Cumhurbaşkanı Recep Tayyip Erdoğan’ın hafta boyunca devam eden Batı Afrika turunun neticesinde, 2005 yılından bu yana toplam 32 ülke ziyaret edilmiş oldu. 12’den 41’e ulaşan büyükelçilik sayısı ve yüz milyonlu rakamlardan yüzmilyarlara ulaşan bir ticaret hacmi büyümesi de sözkonusu oldu.
Cezayir, Moritanya, Senegal ve Mali ziyaretleri, 2005’den bu yana önce başbakanlığı döneminde, ardından da cumhurbaşkanlığı sürecinde Cumhurbaşkanı’nın devam ettirdiği Afrika açılımının son halkası oldu.
2015’den bu yana Cumhurbaşkanı Başdanışmanı olarak görevime devam ederken, Afrika ziyaretlerinin önemli bir kısmına katılma imkanım oldu. Cumhurbaşkanının bir dakikasını bile çalışmadan geçirmediği yoğun programlarla geçen ziyaretler bunlar.

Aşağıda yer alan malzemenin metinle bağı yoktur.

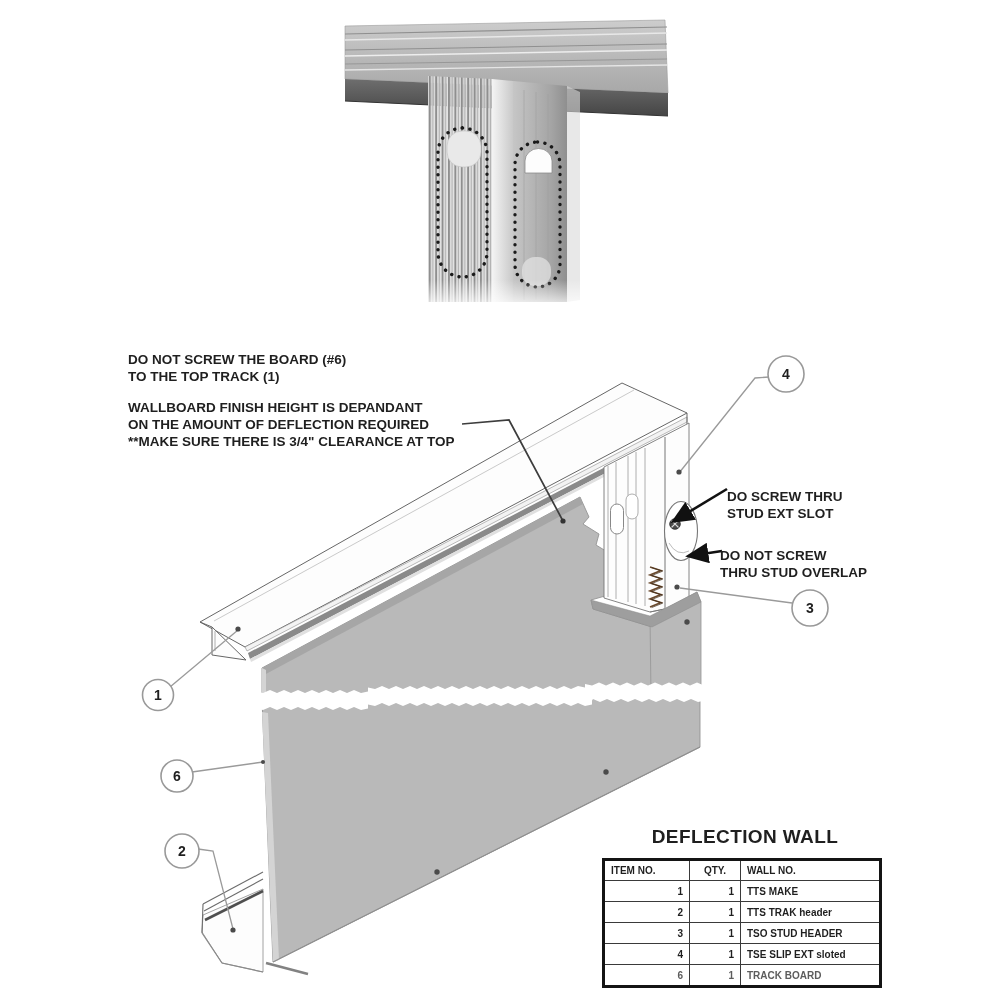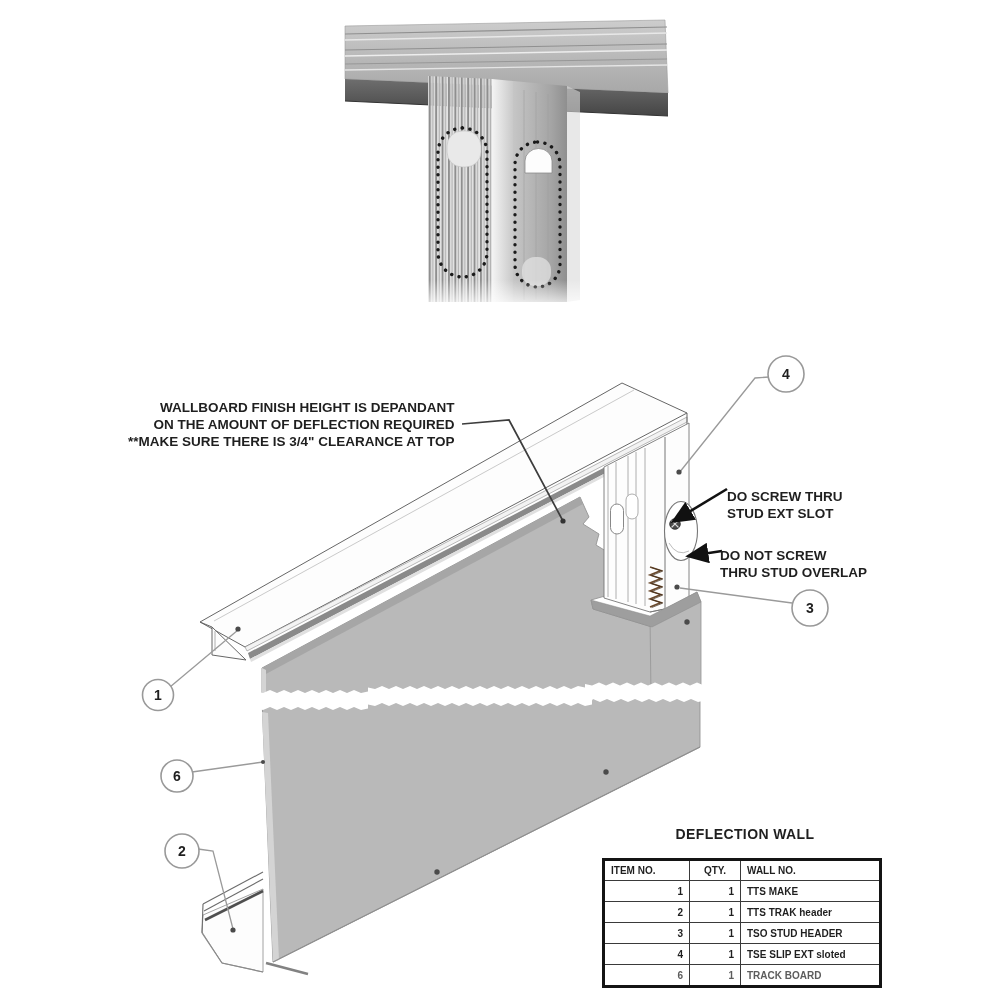"DO NOT SCREW THE BOARD" div.note { html: none -> <div><span>DO NOT SCREW THE BOARD (#6)</span> <span>TO THE TOP TRACK (1)</span></div> }
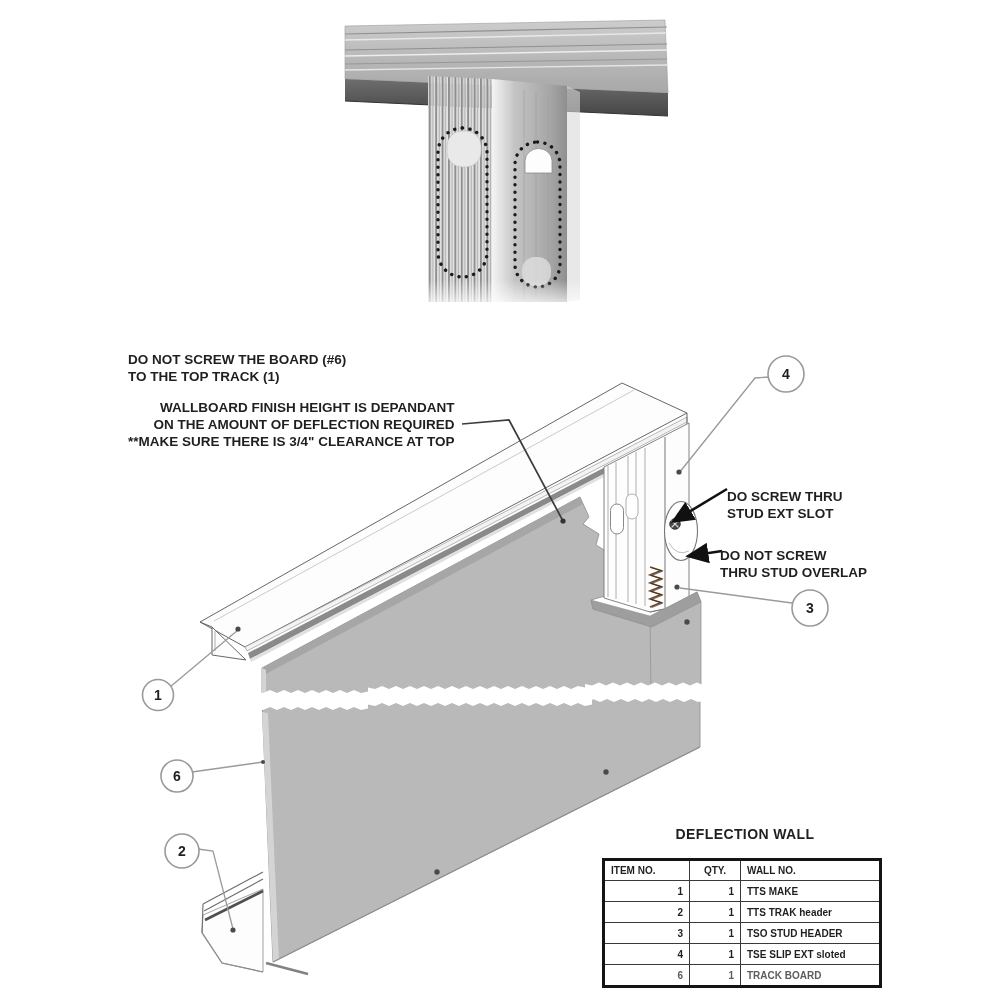"WALLBOARD FINISH HEIGHT IS DEPANDANT" div.note { text-align: right -> none }
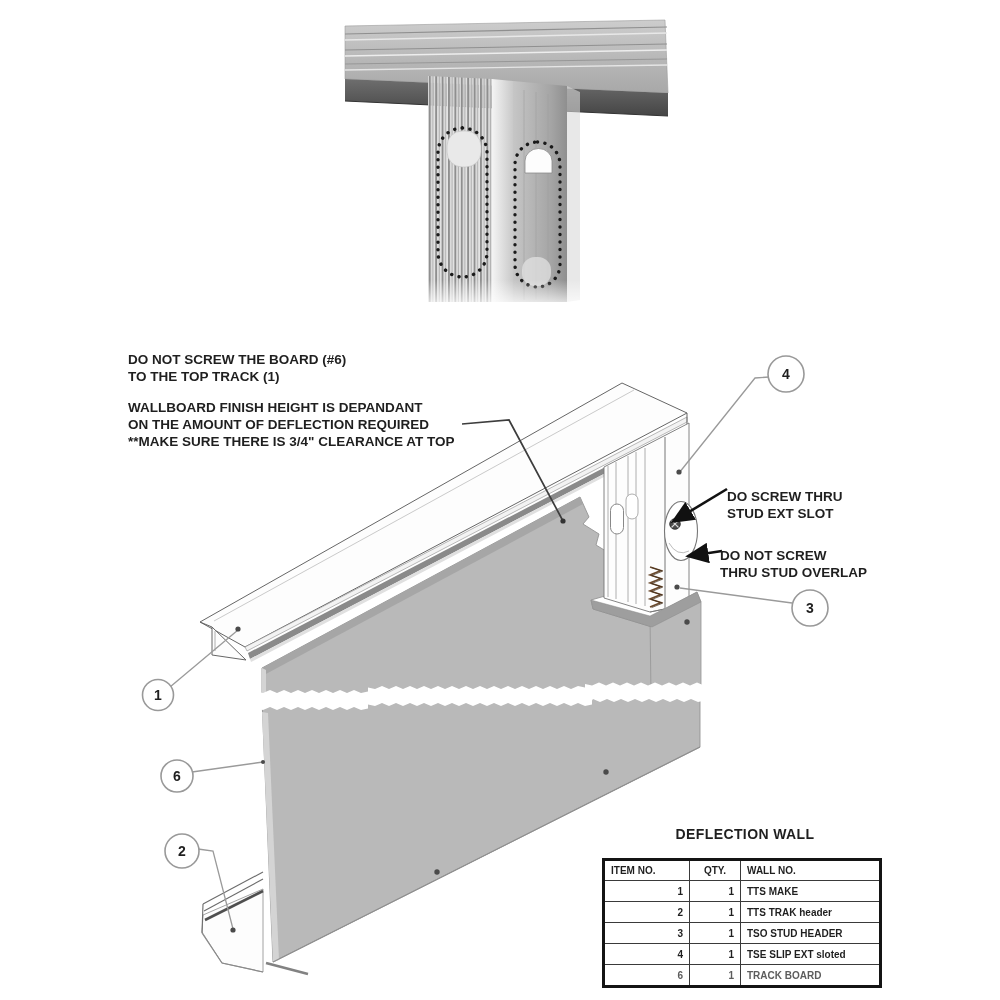"DEFLECTION WALL" #tbl-title { font-size: 14px -> 19px }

Batılı ülkelerin çengel attığı, Türkiye’nin ise 2005’e kadar es geçtiği ülkelerden söz ediyoruz. Yeraltı zenginliği arttıkça, yerüstündeki zulmün, sömürünün arttığı topraklar bunlar. Ve şimdiye kadar ziyaret edilen ülkelerde, o toprakların tarihi, kültürü hakkında düşüncelere dalmadan önce, başınızı kaldırıp dükkanların, mağazaların tabelalarına baktığınız zaman bile içinize derin bir acı hakim olur. O ülkenin dili dışındaki umarsız bir hegemonya dili, günlük yaşantıda kendisini hiç unutturmaz. Bazı sokaklar İngilizce, bazı sokaklar Fransızca bir boyunduruk altındadır. Sizlere asla eğitim gibi insana artı değer katan bir çabanın sonucu gelmesin bu kültür faşizmi. O ülkeler kaynakları nedeniyle sömürülmüş ve bu sömürünün iletişim aracı olarak da kendi dilini empoze etmiştir beyaz adam.
İnsan ruhunun kaldıramayacağı acımasız hikayeler anlatılır o topraklarda. Köle ticareti için bir ada tahsis edilmiş.
Yüzyıllar boyunca sırasıyla Portekiz, Hollanda, İngiltere ve Fransa'nın sömürgecilik faaliyetlerine sahne olan Senegal'de, köle ticaretinin ilk başlangıcı 16'ncı yüzyılın ortalarına dayanıyor.
Senegal’in başkenti Dakar açıklarındaki Goree Adası'na 1444'te gelen Portekizlilerin, Senegalli gençleri, o güne kadar tadını bilmedikleri alkolle sarhoş ederek Güney Amerika'ya giden gemilere bindirdikleri belirtiliyor.
Geriye bu konuda bir haber taraması yaptığımız zaman, Senegal'in en büyük tarihçisi kabul edilen eski Milli Eğitim Bakanı ve eski Meclis Başkanı İba Der Thiam'ın, Goree Adası'ndaki köle pazarı ile ilgili şu sözlerine rastlıyoruz:
"Zaman içinde Avrupa'daki Nantes, Rochelle, Bordeaux, Liverpool, Bristol, Amsterdam, Lizbon limanlarından kalkan gemiler, Afrika'nın çeşitli yerlerinden toplanan genç ve sağlıklı köle adaylarının sergilendiği Goree Adası'na gelmiş. Goree Adası, Afrika'nın çeşitli bölgelerinden toplanmış kölelerle köle tüccarlarının buluşma noktasına dönüşmüş. Esirler, köle evinde, küçük bölmelerde birbirlerine zincirlenmiş şekilde, pazarda satışa çıkmayı beklerken, ölenler ya da isyan edenler de denize atılmış. Erkek kölelerin 'değeri' boyları, kiloları ve kas durumlarına göre belirlenirken, kadın ve çocukların ise diş ve genel sağlık durumları baz alınmış."
İnsanlık tarihinin en utanç verici sayfaları burada yazılmış.
Şimdi Cumhurbaşkanı Erdoğan’ın sürdürdüğü yeni vizyon, bu yazgıyı tersine çevirmeyi hedefliyor. O ülkelere kalıcı izler bırakmak, ticaret hacimlerini arttırmak ve yeraltı zenginliği oranında zulüm gören bu topraklara özgüvenini kazandırmak.
Birileri buna kızıyor mu? Kızıyor... Ama Türkiye, farklı coğrafyalara artı değer olacak vizyonunu her geçen gün daha da geliştiriyor.
İlmek ilmek, emek emek örülen bir vizyon bu.